Dunekitty makes me smile. - I've been repeating the fear mantra from Dune a lot lately. So much of this experience has been terrifying on so many levels for me. So many things I have never done nor contemplated doing. Seriously this is the longest I've been unemployed since I was 17 & I took the first semester of college off to just go to school. By 2nd semester I was at least rollin down to the ALI (American Language Institute). Send me leads please.

11.9.09

Overwhelmed



The new space is clean & ready for me to move into it. I finished scrubbing the carpets yesterday. I also finished moving the "stuff that is not staying" out of the space. only one more big item to get moved out.

Clothes in front room are almost all packed up - still have to do back room clothes
AND of course the entire rest of my apt. I feel more than a little overwhelmed. If you find yourself bored this weekend, call me, I could use some help packing & cleaning -as of the 15th I can start moving stuff into the new space. In my car I can move things like my LaZBoys but I need bigger vehicles for my bed & it would be easier to move the bookcases & dresser in bigger vehicles. I'm so freaked out as I do this so hugs & cuddles & love are also needed, it is a huge move for me. I have so much to get rid of & so much to get sorted out in the new space. Also food if you feel like dropping by w/ a meal or coffee I appreciate it greatly.

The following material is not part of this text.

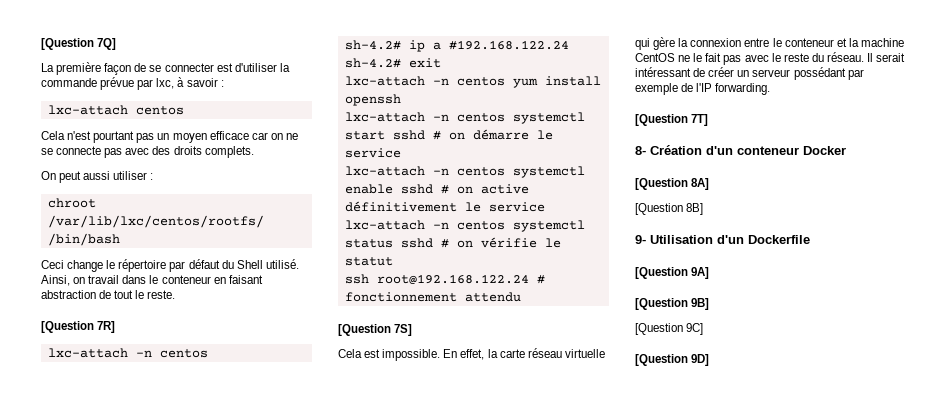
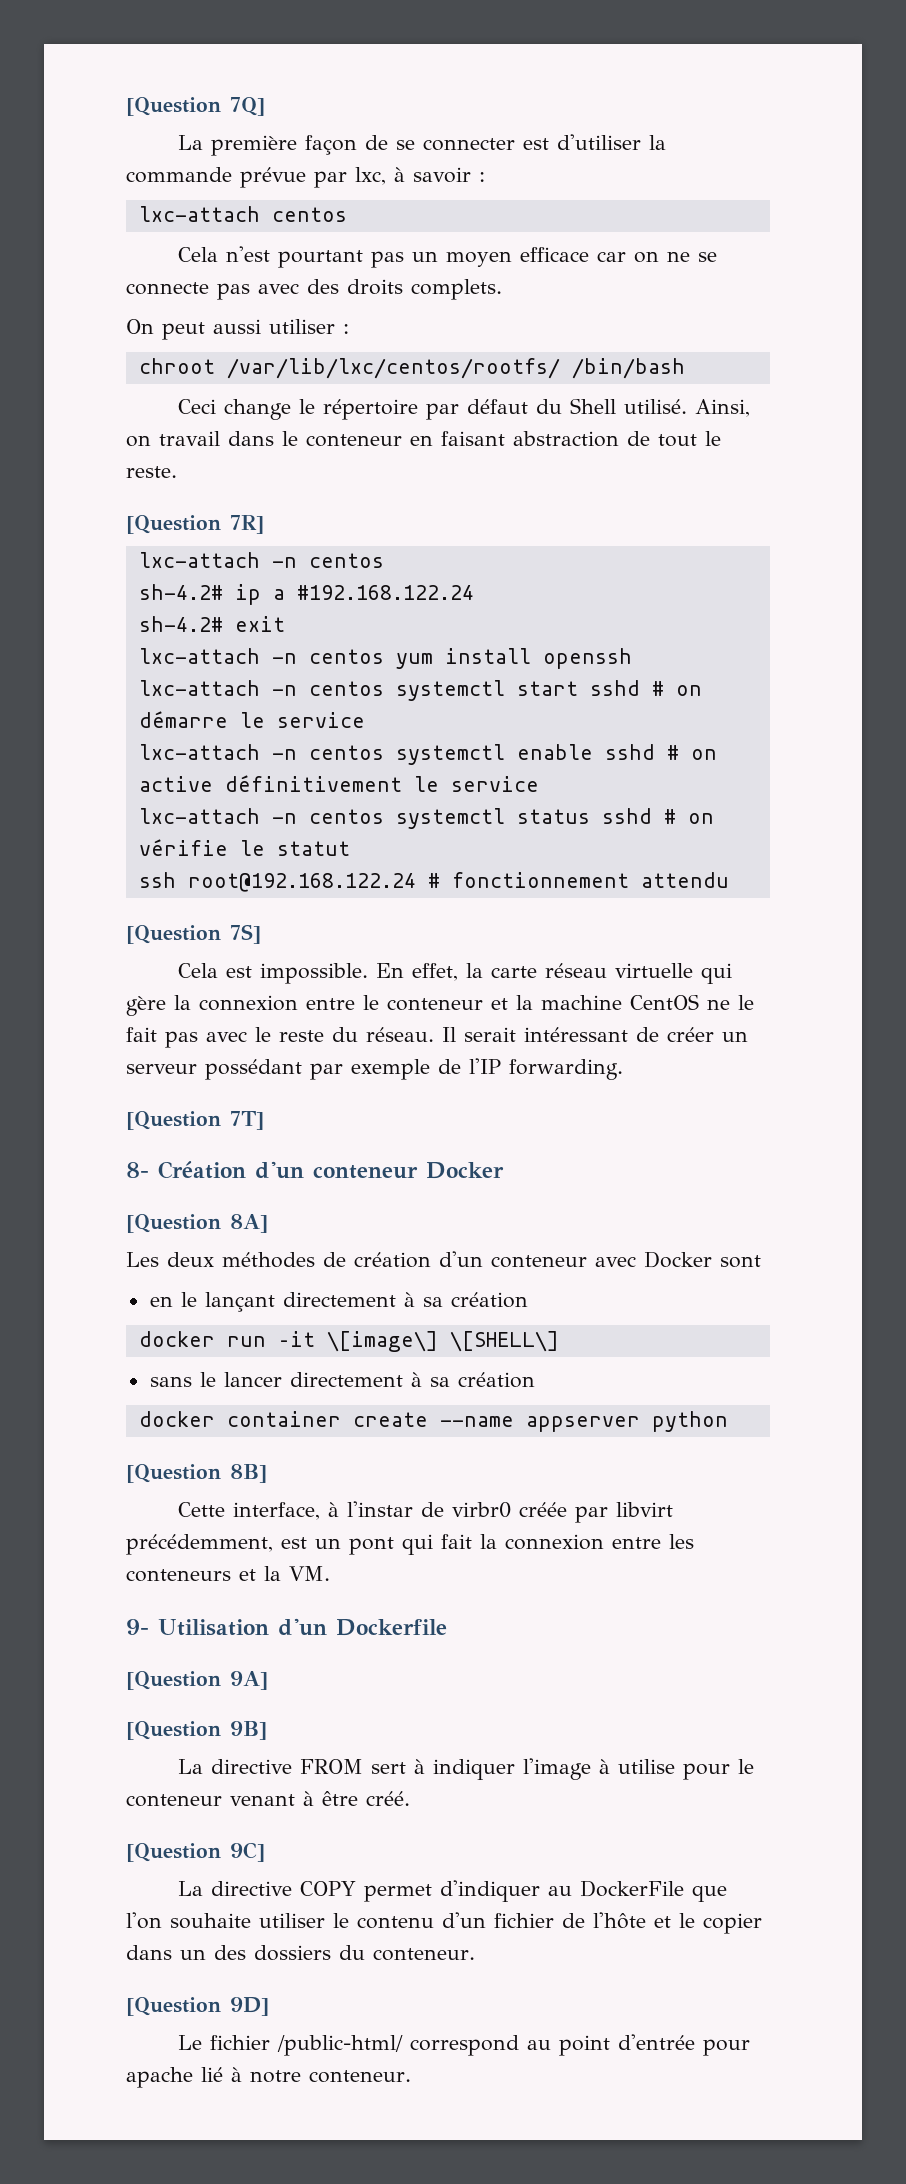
[635,203,704,215] [Question 8B] -> [126,1251,761,1268] [149,1292,528,1312] [138,1331,559,1352] [149,1372,535,1388] [138,1411,728,1432] [126,1464,267,1483] [178,1501,674,1523] [126,1534,694,1555] [126,1566,330,1582] Les deux méthodes de création d'un conteneur avec Docker sont // en le lançant directement à sa création // docker run –it \[image\] \[SHELL\] // sans le lancer directement à sa création // docker container create --name appserver python // [Question 8B] // Cette interface, à l'instar de virbr0 créée par libvirt précédemment, est un pont qui fait la connexion entre les conteneurs et la VM.
[635,323,704,335] [635,354,710,366] [Question 9C] // [Question 9D] -> [178,1758,755,1780] [126,1791,410,1807] [126,1842,265,1862] [178,1880,728,1902] [126,1912,762,1934] [126,1945,475,1961] [126,1997,269,2016] [178,2034,751,2056] [126,2067,411,2088] La directive FROM sert à indiquer l'image à utilise pour le conteneur venant à être créé. // [Question 9C] // La directive COPY permet d'indiquer au DockerFile que l'on souhaite utiliser le contenu d'un fichier de l'hôte et le copier dans un des dossiers du conteneur. // [Question 9D] // Le fichier /public-html/ correspond au point d'entrée pour apache lié à notre conteneur.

OF NOTE: this move will NOT change my standard of randomly showing up at my door with booze or cheesecake. It just means you need to bring more for the other household members. Well more cheesecake anyway - I think I drink more than anyone in the house & that is not saying much - you know how little I drink. However I will be on the 3rd floor so if you try to knock on the door I will be the last person to hear it. Please call ahead & let me know to expect you or try the pebble to the window thing if you think I am up in my room. Of course you are responsible if you break a window.

Also overwhelmed by the love & support you have shown me in calls & notes & emails & so on. Seriously you make me tear up just thinking about it. THANK YOU

9.9.09

Oh Happy Birthday to me!!!

OK - no sleeping through the night.
BUT

New Sons of Anarchy with Henry Rollins.
It is the BEST birthday present so far. Seriously.